標準的な登山時間を除いた滞在時間別登山者数 生活の場所へ毎日のように人が訪れるというのは、ナキウサギにとって異常な状態とはいえないでしょうか。ナキウサギは静かで穏やかな暮らしを望んではいないでしょうか。

 特に人数が多く22組49人が滞在した9月21日(土)について、滞在時間の分布を調査しました。
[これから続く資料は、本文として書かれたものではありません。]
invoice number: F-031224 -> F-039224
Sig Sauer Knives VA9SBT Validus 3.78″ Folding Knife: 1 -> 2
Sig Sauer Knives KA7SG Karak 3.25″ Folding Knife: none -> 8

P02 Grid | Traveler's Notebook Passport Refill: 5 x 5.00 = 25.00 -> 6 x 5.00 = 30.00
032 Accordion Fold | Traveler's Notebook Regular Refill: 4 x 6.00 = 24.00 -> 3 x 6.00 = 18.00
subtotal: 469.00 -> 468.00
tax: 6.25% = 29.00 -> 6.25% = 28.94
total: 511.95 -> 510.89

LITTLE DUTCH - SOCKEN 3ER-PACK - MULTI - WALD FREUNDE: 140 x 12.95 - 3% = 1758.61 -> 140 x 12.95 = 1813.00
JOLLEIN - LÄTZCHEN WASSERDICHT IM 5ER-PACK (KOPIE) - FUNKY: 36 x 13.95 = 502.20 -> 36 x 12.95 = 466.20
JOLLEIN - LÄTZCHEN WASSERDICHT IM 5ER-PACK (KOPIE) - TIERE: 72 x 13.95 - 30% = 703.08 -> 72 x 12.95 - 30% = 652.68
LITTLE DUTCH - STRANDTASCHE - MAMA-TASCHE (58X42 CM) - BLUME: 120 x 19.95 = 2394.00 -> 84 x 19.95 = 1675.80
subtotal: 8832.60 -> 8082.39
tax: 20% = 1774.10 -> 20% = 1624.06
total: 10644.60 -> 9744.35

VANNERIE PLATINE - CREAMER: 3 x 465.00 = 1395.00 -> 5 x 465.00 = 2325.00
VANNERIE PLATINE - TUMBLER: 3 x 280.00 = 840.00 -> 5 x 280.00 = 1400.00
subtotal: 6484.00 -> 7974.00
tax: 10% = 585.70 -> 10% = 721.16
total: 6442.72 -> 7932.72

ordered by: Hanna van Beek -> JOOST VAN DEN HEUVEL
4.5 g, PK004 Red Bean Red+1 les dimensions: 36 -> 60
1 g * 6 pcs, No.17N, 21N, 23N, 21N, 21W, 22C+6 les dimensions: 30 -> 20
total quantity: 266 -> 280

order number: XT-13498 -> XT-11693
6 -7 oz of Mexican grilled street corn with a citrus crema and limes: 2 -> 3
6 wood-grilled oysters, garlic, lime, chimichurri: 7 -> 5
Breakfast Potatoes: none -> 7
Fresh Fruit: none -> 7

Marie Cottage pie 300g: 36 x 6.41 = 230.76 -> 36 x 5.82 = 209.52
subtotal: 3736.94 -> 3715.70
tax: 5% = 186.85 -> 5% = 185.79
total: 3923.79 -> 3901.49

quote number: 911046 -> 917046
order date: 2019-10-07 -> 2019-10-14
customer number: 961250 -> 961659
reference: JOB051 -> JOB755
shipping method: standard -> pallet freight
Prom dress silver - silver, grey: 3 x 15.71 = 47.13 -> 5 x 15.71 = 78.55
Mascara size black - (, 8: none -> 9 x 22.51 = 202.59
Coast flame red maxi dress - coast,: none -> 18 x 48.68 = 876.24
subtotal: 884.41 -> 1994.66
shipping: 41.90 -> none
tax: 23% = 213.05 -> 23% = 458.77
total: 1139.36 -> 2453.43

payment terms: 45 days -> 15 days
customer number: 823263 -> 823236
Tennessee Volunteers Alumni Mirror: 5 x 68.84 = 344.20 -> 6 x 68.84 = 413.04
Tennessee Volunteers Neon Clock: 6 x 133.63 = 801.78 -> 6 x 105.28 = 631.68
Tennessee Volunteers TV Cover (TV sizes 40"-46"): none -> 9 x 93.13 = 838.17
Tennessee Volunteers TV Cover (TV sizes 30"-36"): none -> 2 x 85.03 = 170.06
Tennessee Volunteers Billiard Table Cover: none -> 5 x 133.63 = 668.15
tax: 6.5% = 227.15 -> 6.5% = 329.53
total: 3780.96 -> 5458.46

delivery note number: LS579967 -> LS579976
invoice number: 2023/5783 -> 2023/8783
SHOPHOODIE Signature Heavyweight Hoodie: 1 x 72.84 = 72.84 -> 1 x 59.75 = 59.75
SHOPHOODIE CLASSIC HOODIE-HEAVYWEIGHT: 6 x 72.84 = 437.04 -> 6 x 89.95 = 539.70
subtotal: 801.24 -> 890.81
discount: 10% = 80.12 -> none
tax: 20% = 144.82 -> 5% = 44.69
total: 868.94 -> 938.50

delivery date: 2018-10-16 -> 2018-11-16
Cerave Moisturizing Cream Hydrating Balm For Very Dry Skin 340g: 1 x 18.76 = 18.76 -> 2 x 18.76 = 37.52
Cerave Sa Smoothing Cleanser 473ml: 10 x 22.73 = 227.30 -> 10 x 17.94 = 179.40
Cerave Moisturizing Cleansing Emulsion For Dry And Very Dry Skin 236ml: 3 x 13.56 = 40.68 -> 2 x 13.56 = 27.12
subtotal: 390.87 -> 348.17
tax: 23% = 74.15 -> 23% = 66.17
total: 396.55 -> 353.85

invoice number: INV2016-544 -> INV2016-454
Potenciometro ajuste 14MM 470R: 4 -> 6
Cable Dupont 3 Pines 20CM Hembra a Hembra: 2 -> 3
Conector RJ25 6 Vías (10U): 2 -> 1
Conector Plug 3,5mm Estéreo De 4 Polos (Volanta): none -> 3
 パーティごとに人数と滞在時間帯を調べ、時間帯を20分ごとに区切り、滞在人数を集計しました。8時20分から18時まで登山者が滞在し、11時20分から13時20分までは20人を超え、最多は12時から12時40分の32人でした。

9月21日(土)の登山者の滞在分布
7 8 9 10 11 12 13 14 15 16 17 18
1 1 1 1 1 1 1 1 1 1 1
1 1 1 1 1 1 1 1 1 1 1 1 1 1 1 1 1 1 1
1 1 1 1 1 1 1
3 3 3 3 3 3 3
1 1 1 1 1 1 1 1 1 1
1 1 1 1 1 1 1 1 1 1 1 1 1 1 1 1 1
2 2 2 2 2 2 2 2 2
2 2 2 2 2 2 2 2
2 2 2 2 2 2
2 2 2 2 2 2 2
2 2 2 2 2 2 2 2 2
3 3 3 3 3 3 3
9 9 9 9 9
5 5 5 5 5
2 2 2 2 2 2 2 2 2 2
2 2 2 2 2 2
1 1 1 1 1 1 1 1
3 3 3 3 3
1 1 1 1 1 1 1
1 1 1 1 1 1 1
2 2 2 2 2 2 2 2
2 2 2 2 2 2 2 2 2 2
0 0 0 0 2 6 8 8 10 10 18 18 17 26 26 32 32 28 22 19 14 14 12 9 8 4 4 2 2 2 2 2 2 0 0 0

 ナキウサギは草食動物です。岩場周辺の植物が食べ物です。冬を過ごすための貯蔵なのか、ベッドの巣材なのか、巣穴へ運び込む光景も目にします。ナキウサギの愛らしさに目を奪われ、知らず知らずに周囲の植物を踏みつけていませんか。掘り巡らされた巣穴の上をゴトゴトと踏み鳴らして歩き回ってはいませんか。

 然別湖ではウチダザリガニが持つザリガニかび病(ザリガニペスト)によりニホンザリガニが見られなくなってしまいました。同じように、人にはなんともなくてもナキウサギは堪えられない菌やウィルスがあるかもしれません。人が持ち込んだものは、食べ物のひとかけら、飴の包み紙一枚も残してはいけません。

 入山前にはトイレを済ませ、携帯トイレも準備しましょう。

 観察は双眼鏡などを利用して十分に距離を置き、撮影には高い倍率の望遠レンズを用いたいものです。

 ナキウサギに代表される愛らしい野生生物たちが、これからも穏やかに暮らしていけるよう優しい心遣いをお願いします。